A data set is provided which was simulated using NONMEM. It consists of sparse observations (4 per subject) in 100 subjects after a single oral dose. The subject weight, age and sex are recorded.

NONMEM

Note: All files should be loaded from and saved to your Pharmacometrics Data\Population PK folder for this assignment.

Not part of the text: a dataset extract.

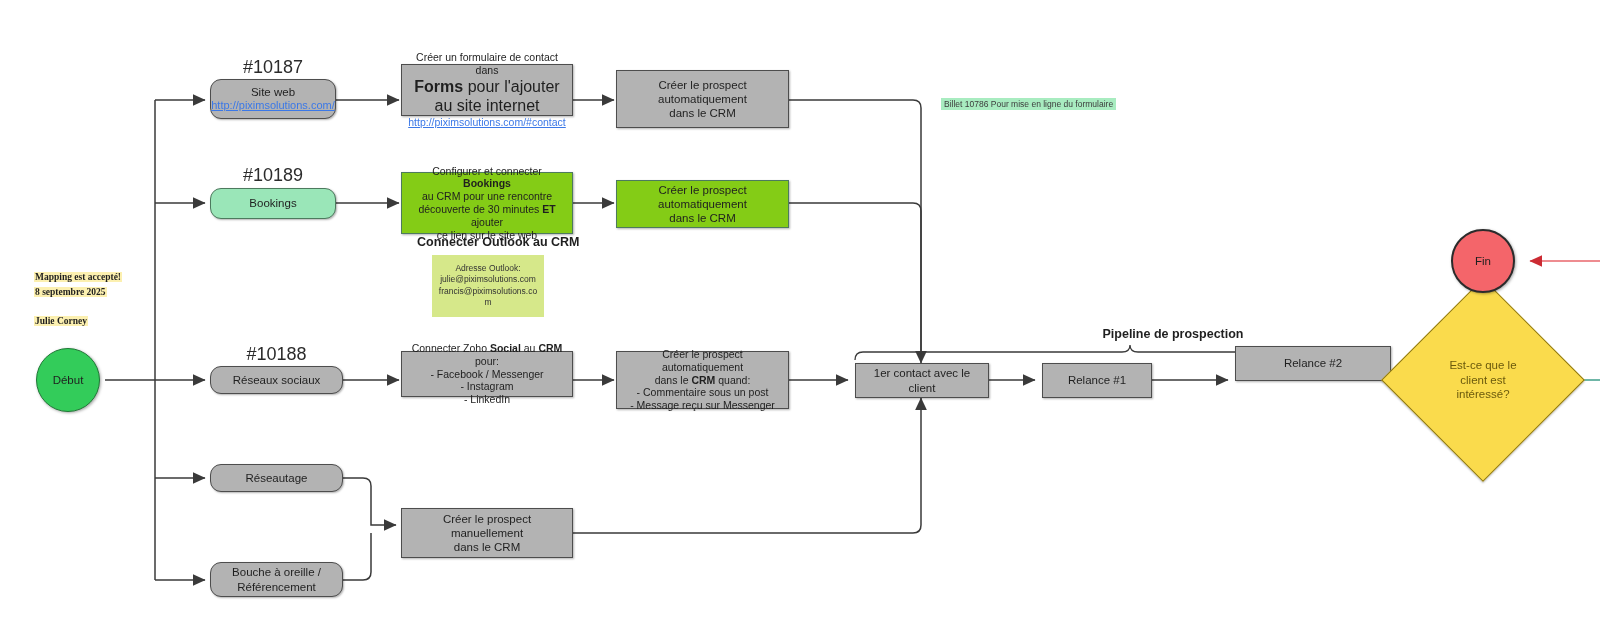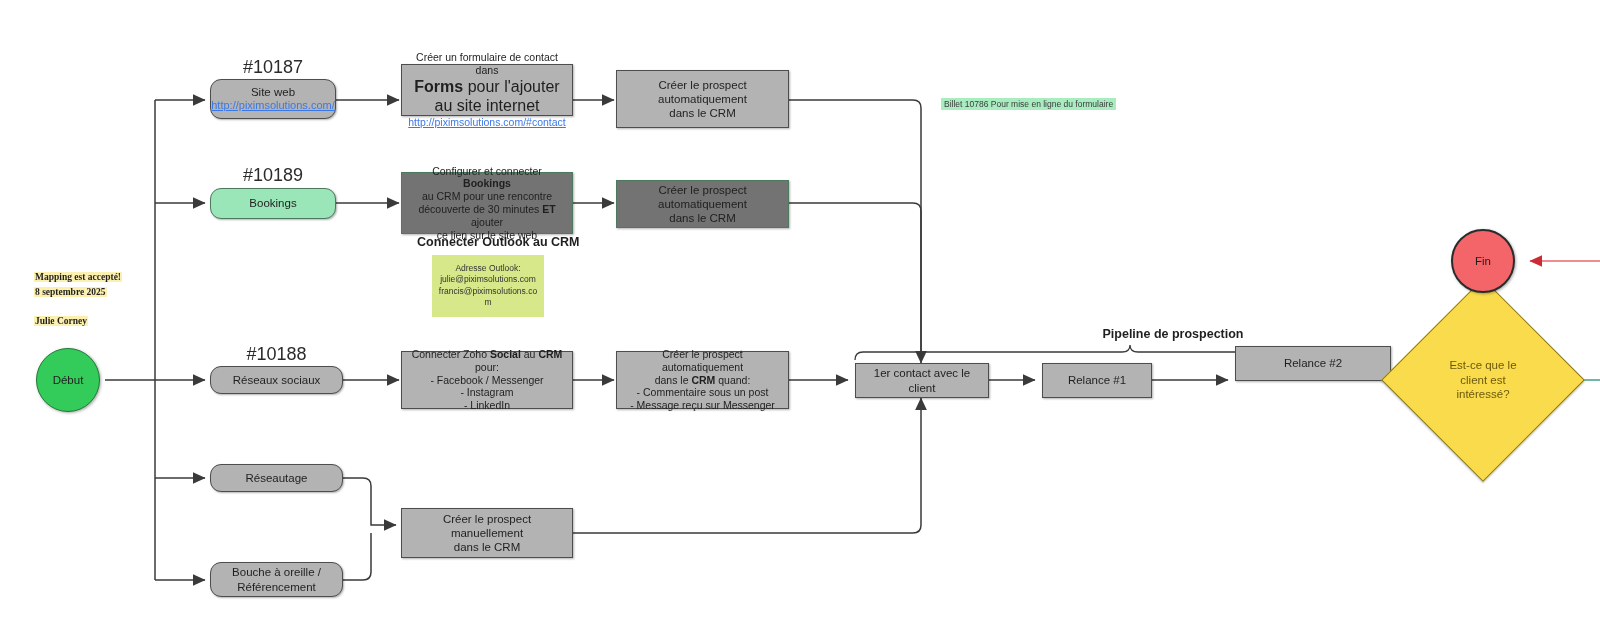"Configurer et connecter Bookings" .rect.green { background: #737373 -> #84cc16 }
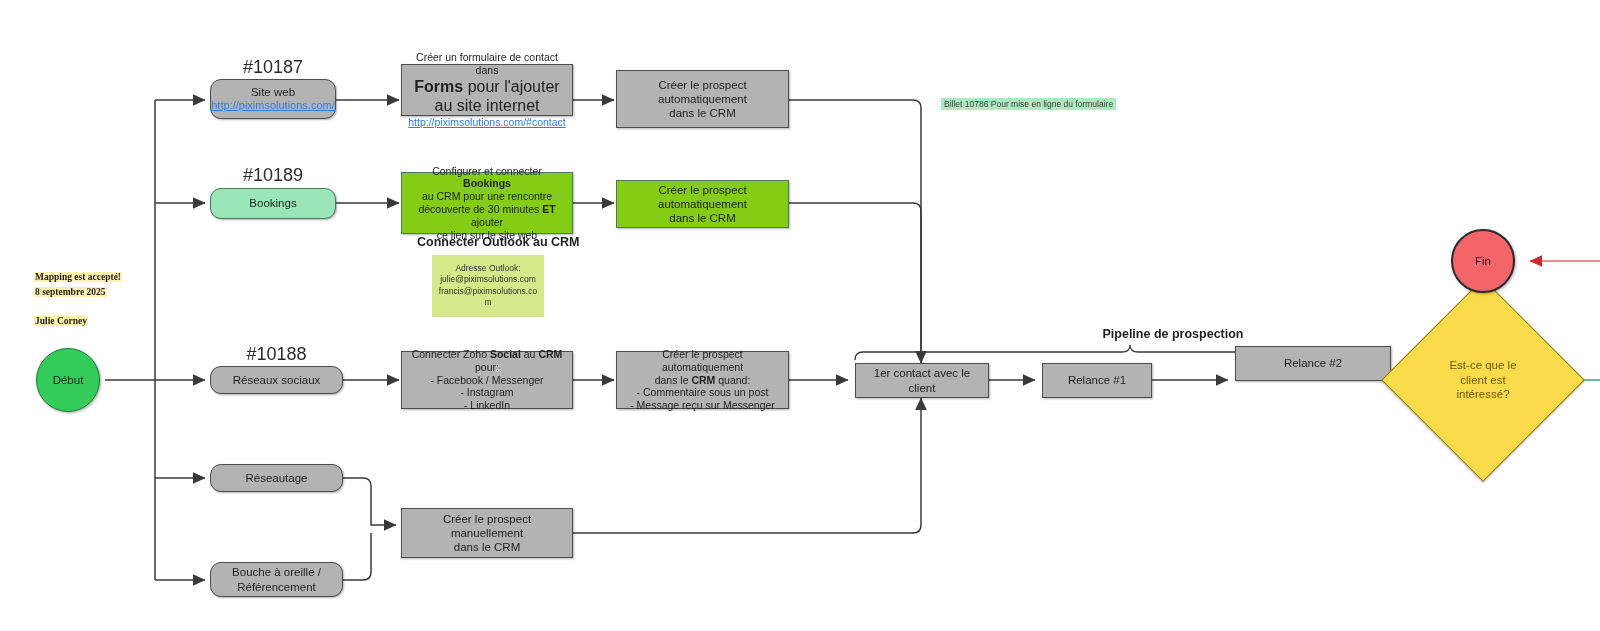"Connecter Zoho Social au CRM" div.node { height: 58px -> 46px }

  1. Use Windows Explorer to explore the My Pharmacometrics\Pharmacometrics Data\Population PK folder.
  2. Open the ka1.ctl file and look at the NM-TRAN control stream code.
  3. Start a NONMEM run using the ka1.ctl NM-TRAN control stream with:
    nmgo ka1
  4. When the run is finished the results will be shown in a table format extracted from the NONMEM output listing.
  5. Make a copy of ka1.ctl file so that you can test a lag time model.
    copy ka1.ctl ka1L.ctl
  6. Edit ka1L.ctl as shown in Figure 1.
    start notepad ka1L.ctl
    $PROBLEM FIRST ORDER WITH LAG
    $INPUT ID TIME AMT WT AGE SEX DV
    $DATA tgsparse.dat IGNORE=#
    $ESTIM MAXEVAL=9990 POSTHOC NOABORT PRINT=0
    $WARN WARN=NONE
    $COV
    $SUB ADVAN2 TRANS2
    $THETA (0,1);popcl
    $THETA (0,10);popv
    $THETA (0,0.5);popka
    $THETA (0,0.5);poptlag
    $OMEGA 0.09 ;etacl
    $OMEGA 0.09 ;etav
    $OMEGA 0.09 ;etaka
    $OMEGA 0.09 ;etatlag
    $SIGMA 0.01 ;errcv
    $SIGMA 0.25 ;errsd
    $PK
    CL= popcl*EXP(etacl)
    V= popv*EXP(etav)
    KA= popka*EXP(etaka)
    TLAG=poptlag*EXP(etatlag)
    ALAG1= TLAG

    S2= V
    $ERROR
    CP=F
    Y=CP*EXP(errcv)+errsd
    $TABLE ID TIME WT AGE SEX CL V KA Y
    ONEHEADER NOPRINT FILE=ka1l.fit
    Figure 1. Code for ka1L.ctl.
  1. Run ka1L.ctl and examine the results.
    nmgo ka1L
  2. Make a copy of the better model control file so that you can see if sex affects clearance:
    copy ka1L.ctl ka1L_sexcl.ctl
  3. Edit ka1L_sexcl.ctl. Add a new parameter, FSEX, to make CL in females a fraction of that in males (Figure 2).
    $PROBLEM FIRST ORDER WITH LAG
    $INPUT ID TIME AMT WT AGE SEX DV
    $DATA tgsparse.dat IGNORE=#
    $ESTIM MAXEVAL=9990 POSTHOC NOABORT PRINT=0
    $WARN WARN=NONE
    $COV
    $SUB ADVAN2 TRANS2
    $THETA (0,1);popcl
    $THETA (0,10);popv
    $THETA (0,0.5);popka
    $THETA (0,0.5);poptlag
    $THETA (0,1,);fsex
    $OMEGA 0.09 ;etacl
    $OMEGA 0.09 ;etav
    $OMEGA 0.09 ;etaka
    $OMEGA 0.09 ;etatlag
    $SIGMA 0.01 ;errcv
    $SIGMA 0.25 ;errsd
    $PK
    IF (SEX.LT.1) THEN
         FSEX=fsex
    ELSE
         FSEX=1 ; male or missing
    ENDIF
    CL= FSEX*popcl*EXP(etacl)
    V= popv*EXP(etav)
    KA= popka*EXP(etaka)
    TLAG= poptlag*EXP(etatlag)
    ALAG1= TLAG
    S2=V
    $ERROR
    CP=F
    Y=CP*EXP(errcv)+errsd
    $TABLE ID TIME WT AGE SEX CL V KA Y
    ONEHEADER NOPRINT FILE=ka1l.fit
    Figure 2. Code for ka1L_sexcl.ctl.
  1. Run ka1L_sexcl.ctl and examine the results.
  2. You can compare the results of all your runs so far with the commands:

    nmobj Summary of obj values.
    nmlst Summary of parameter estimates (for just a few runs)
    nmmbt Summary of one or more runs. Open the nmmbt_*.txt file with Excel.
  1. Experiment with changing the model and explore the influence of weight, age, and sex on the model parameters.

Assignment

  1. Describe the models you used to describe the fixed effects of covariates.
  2. Justify in biological terms the influence of each covariate you found to be important.
  3. List the objective function values for each model with a brief description of each model.
  4. Describe how you decide on the best model.
  5. Provide the code stream for the best model.